- Opening Delimiter -

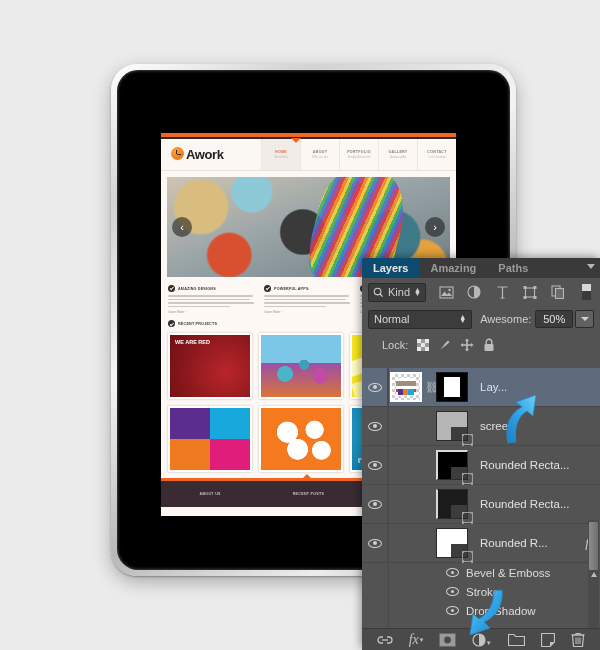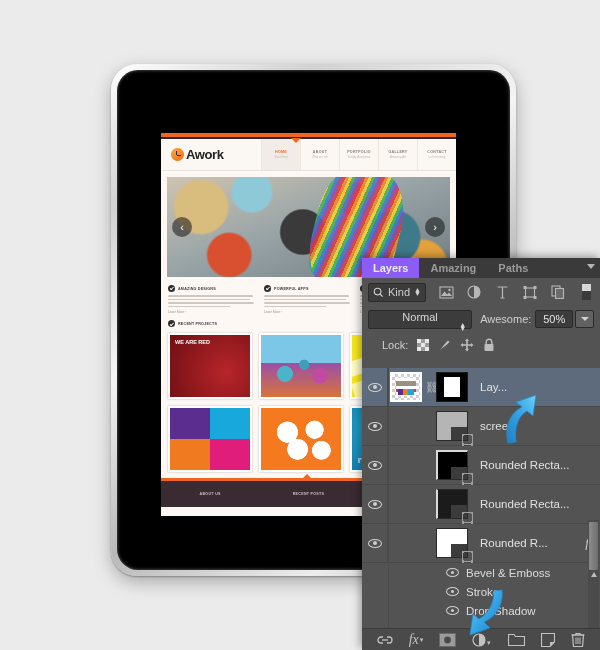--- a/index.html
+++ b/index.html
@@ -40,7 +40,7 @@
     border-left:5px solid transparent;border-right:5px solid transparent;
     border-top:5px solid #f16522;
   }
-  .logo{display:flex;align-items:center;padding-left:10px;width:100px;}
+  .logo{display:flex;padding-left:10px;width:100px;}
   .logo-dot{
     width:13px;height:13px;border-radius:50%;
     background:radial-gradient(circle at 35% 30%,#ffa23e,#ec6608);

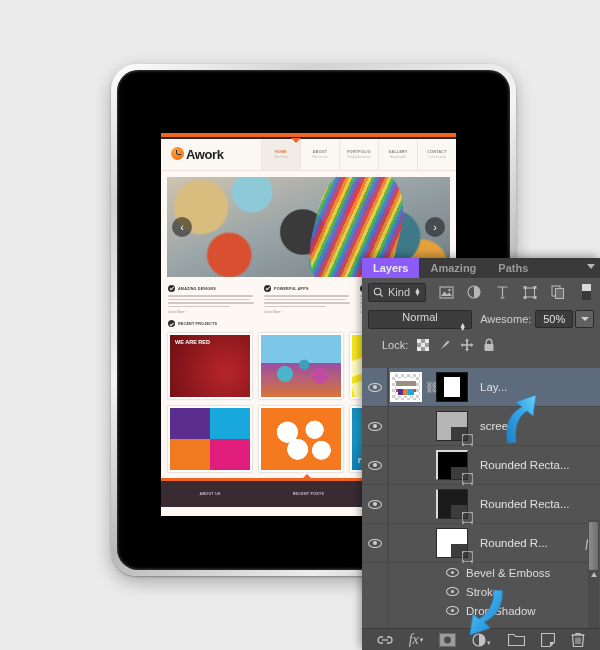--- a/index.html
+++ b/index.html
@@ -137,7 +137,7 @@
   }
   .ps-tabs{height:20px;background:#3a3a3a;display:flex;align-items:flex-end;position:relative;}
   .ps-tab{height:20px;line-height:20px;padding:0 11px;font-size:11px;font-weight:bold;color:#9a9a9a;}
-  .ps-tab.active{background:#8b5cf6;color:#e9e9e9;}
+  .ps-tab.active{background:#0c4a6e;color:#e9e9e9;}
   .ps-tab-menu{position:absolute;right:5px;top:6px;width:0;height:0;
     border-left:4px solid transparent;border-right:4px solid transparent;border-top:5px solid #b5b5b5;}
 

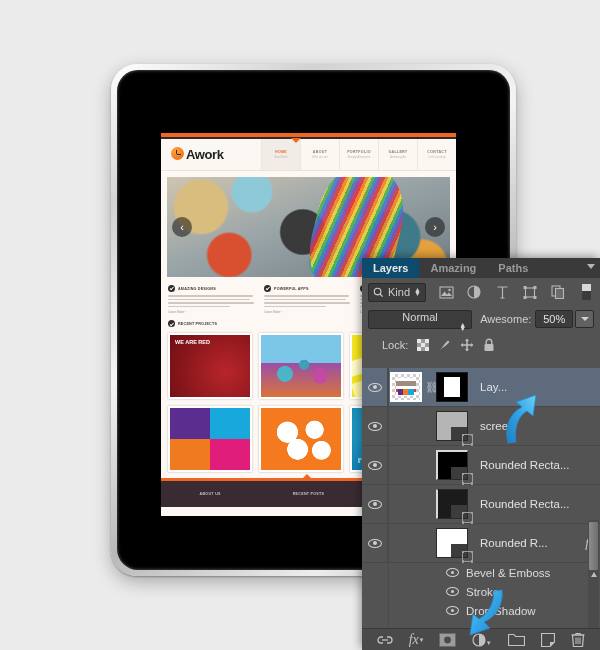--- a/index.html
+++ b/index.html
@@ -152,7 +152,7 @@
   .ps-blend{height:26px;display:flex;align-items:center;padding:0 6px;}
   .blend-box{
     width:110px;height:19px;background:#3c3c3c;border:1px solid #2a2a2a;border-radius:2px;
-    display:flex;align-items:center;padding:0 5px;color:#d8d8d8;font-size:11px;flex-direction:column;
+    display:flex;align-items:center;padding:0 5px;color:#d8d8d8;font-size:11px;
   }
   .blend-box .sp{margin-left:auto;display:flex;flex-direction:column;line-height:4px;font-size:7px;}
   .lbl{margin-left:8px;color:#cfcfcf;font-size:11px;}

- Closing Delimiter -

§ **Task requirements**
Please restate the entries word for word. Skip the pictures.

§ **Reply to the task**
--- a/index.html
+++ b/index.html
@@ -40,7 +40,7 @@
     border-left:5px solid transparent;border-right:5px solid transparent;
     border-top:5px solid #f16522;
   }
-  .logo{display:flex;align-items:center;padding-left:10px;width:100px;}
+  .logo{display:flex;padding-left:10px;width:100px;}
   .logo-dot{
     width:13px;height:13px;border-radius:50%;
     background:radial-gradient(circle at 35% 30%,#ffa23e,#ec6608);

--- a/index.html
+++ b/index.html
@@ -137,7 +137,7 @@
   }
   .ps-tabs{height:20px;background:#3a3a3a;display:flex;align-items:flex-end;position:relative;}
   .ps-tab{height:20px;line-height:20px;padding:0 11px;font-size:11px;font-weight:bold;color:#9a9a9a;}
-  .ps-tab.active{background:#8b5cf6;color:#e9e9e9;}
+  .ps-tab.active{background:#0c4a6e;color:#e9e9e9;}
   .ps-tab-menu{position:absolute;right:5px;top:6px;width:0;height:0;
     border-left:4px solid transparent;border-right:4px solid transparent;border-top:5px solid #b5b5b5;}
 

--- a/index.html
+++ b/index.html
@@ -152,7 +152,7 @@
   .ps-blend{height:26px;display:flex;align-items:center;padding:0 6px;}
   .blend-box{
     width:110px;height:19px;background:#3c3c3c;border:1px solid #2a2a2a;border-radius:2px;
-    display:flex;align-items:center;padding:0 5px;color:#d8d8d8;font-size:11px;flex-direction:column;
+    display:flex;align-items:center;padding:0 5px;color:#d8d8d8;font-size:11px;
   }
   .blend-box .sp{margin-left:auto;display:flex;flex-direction:column;line-height:4px;font-size:7px;}
   .lbl{margin-left:8px;color:#cfcfcf;font-size:11px;}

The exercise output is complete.